Chartiers Valley Joint Schools v. County Board of School Directors of Allegheny County

In Chartiers Valley Joint Schools v. County Board of School Directors of Allegheny County, 418 Pa. 520, 529, 211 A.2d 487, 493 (1965), school districts and taxpayers challenged what was commonly known as the "School Reorganization Act of 1963" (Act of August 8, 1963, P.L. 564, as amended, 24 P.S. 2-202) on the ground that it unconstitutionally delegated legislative authority to the State Board of Education. With respect to whether the School Reorganization Act of 1963 contained sufficient guidelines and limitations on the authority granted to the State Board of Education, the Supreme Court stated: More specifically, in Section 293, which, inter alia, provides that the Council of Basic Education is to approve such organization plans "as it deems wise", the Act is most specific in revealing its purpose and the results which the Legislature sought to accomplish.

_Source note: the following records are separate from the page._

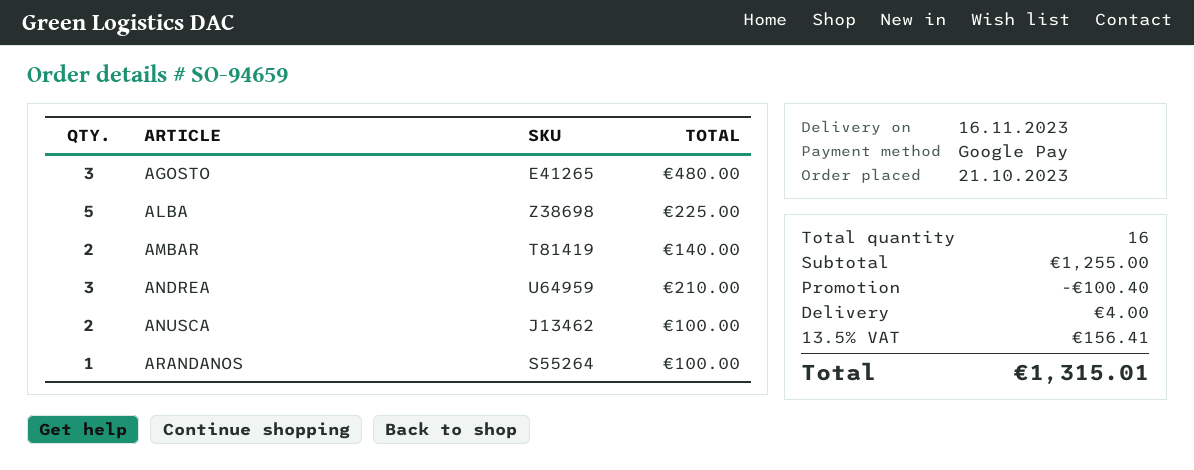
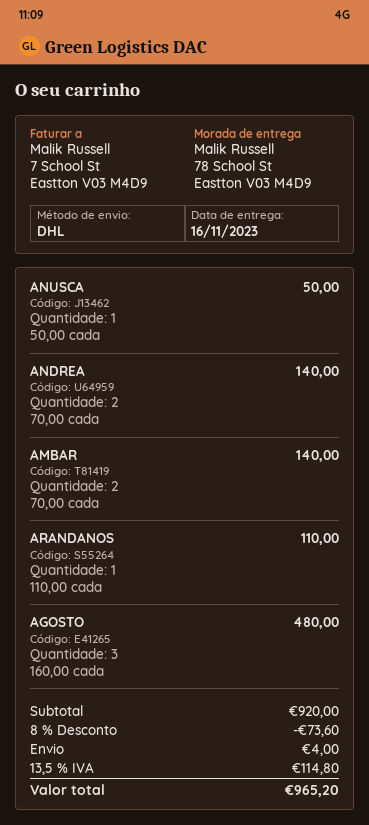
ALBA: 5 for 225.00 -> none
ANDREA: 3 for 210.00 -> 2 for 140.00
ANUSCA: 2 for 100.00 -> 1 for 50.00
ARANDANOS: 1 for 100.00 -> 1 for 110.00
subtotal: 1255.00 -> 920.00
discount: 100.40 -> 73.60
tax: 13.5% = 156.41 -> 13.5% = 114.80
total: 1315.01 -> 965.20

The Section sets up two bases for approval by the Council of Basic Education, one primarily within the discretion and judgment of the Council and the other essentially mandatory if specified conditions exist. Both these bases reflect the primary legislative objective of reorganization in the direction of fewer and larger units. The "mandatory" approval requirement is only applicable under conditions explicitly barring any reduction in the size of individual administrative units or any increase in the total number of units. The "discretionary" approval provision is even more explicit in setting forth the Legislature's norm as to the minimum appropriate size of a school district for efficient and effective education under ordinary conditions. No plan is to be approved in which any proposed school district contains "a pupil population of less than four thousand (4,000)" unless unusual, special factors require it. To achieve the Legislature's announced objectives, the Act establishes a detailed procedure which utilizes local school officials and other experts in the field of education at various local, district, and county levels in the review and final approval of reorganization plans as well as in the initial formulation of those plans. That procedure makes it clear that the legislative objective embodied in the Act is the prompt and expeditious reorganization of the Commonwealth's public school system in order to accomplish fewer and larger administrative units. Chartiers Valley, 418 Pa. at 531-32, 211 A.2d at 493-94.